Although Halverson has been married to his wife, Diane, since 1964, he admits that since the early 1970s he has had consensual sexual relationships with six different female clients. Five of these clients retained Halverson as their attorney before the sexual relationship began. The most recent of these relationships was with Lisa Wickersham, the grievant in this action. Halverson first met Wickersham in 1989 when Wickersham accompanied a friend to Halverson's office. At this point, Wickersham was married to an attorney, Neil Sarles.

During this office visit, Halverson gave Wickersham and her friend a personality questionnaire that he regularly used with clients; he also asked Wickersham if she might like to work in his office on a special project involving artwork. Following this meeting, Wickerhsham worked at Halverson's office for a few months until early in 1990.

Wickersham retained Halverson as her attorney in May 1991, at which time Halverson administered another personality questionnaire. Wickersham's testimony conflicts as to whether her intention at this point was a trial separation from her husband or dissolution. In any event, Halverson filed a dissolution petition on her behalf in June 1991, and Wickersham moved out of her husband's house in early July.

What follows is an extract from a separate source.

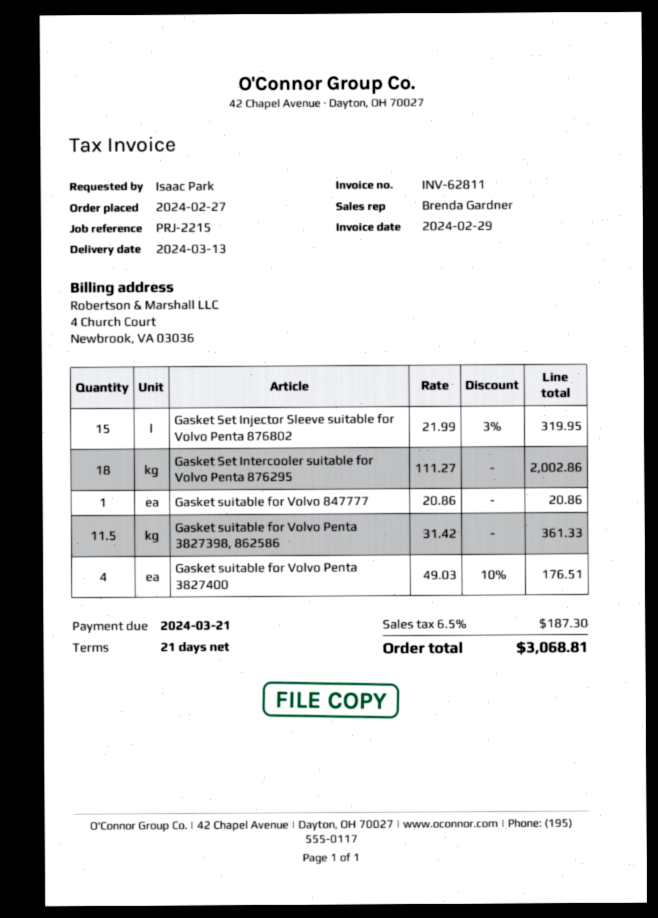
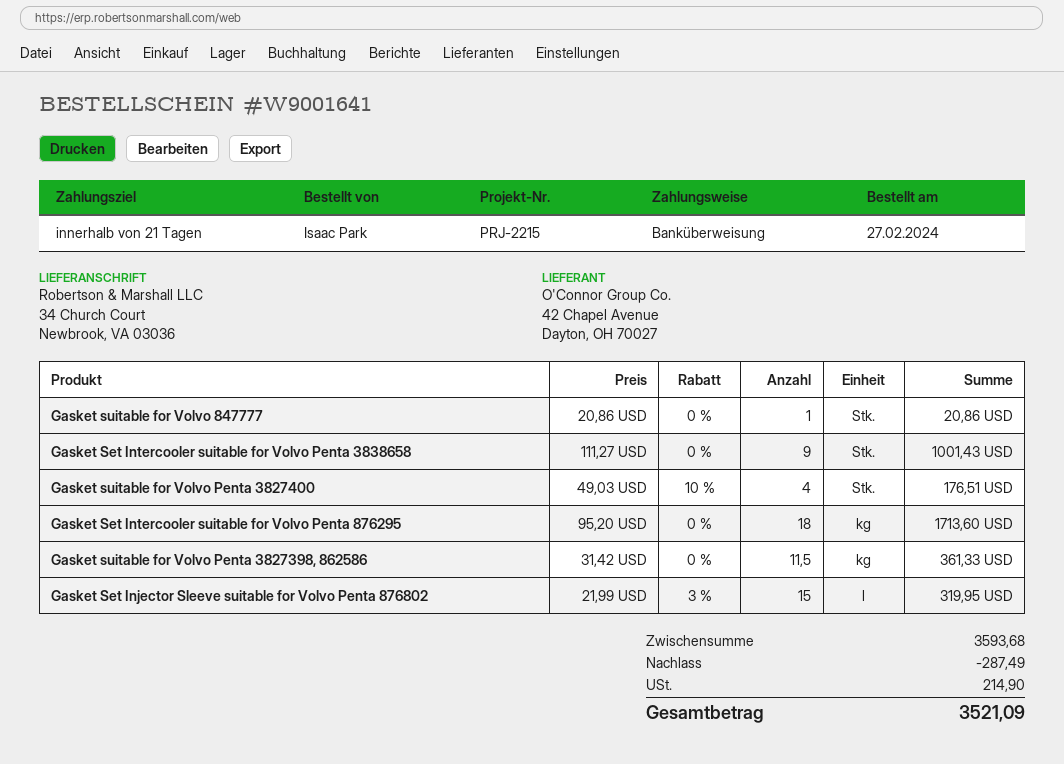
Gasket Set Intercooler suitable for Volvo Penta 876295: 18 x 111.27 = 2002.86 -> 18 x 95.20 = 1713.60
Gasket Set Intercooler suitable for Volvo Penta 3838658: none -> 9 x 111.27 = 1001.43
discount: none -> 287.49
tax: 187.30 -> 214.90
total: 3068.81 -> 3521.09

Later in July while at Halverson's office, Wickersham confided to him that she was "attracted to [her] attorney." Report of Proceedings (RP) at 509. Shortly thereafter, following a successful court appearance, Halverson took Wickersham on a tour of photographs displayed at the Rainier Club in Seattle. According to Halverson, while on the tour, Wickersham suggested that they get a room, but Wickersham denies this occurred.

Both agree, however, that after the tour they went to a restaurant on the waterfront where they expressed a mutual attraction and discussed Halverson's "ground rules" for a potential relationship: Halverson's wife could not find out about the affair and there could be no bonding between Halverson and Wickersham's young daughter. According to Halverson, he explained to Wickersham that a potential relationship between them would not be of any significance to the pending divorce action if these "ground rules" were followed. Wickersham herself recognized the need for them to be discreet because of Halverson's high profile as president of the WSBA.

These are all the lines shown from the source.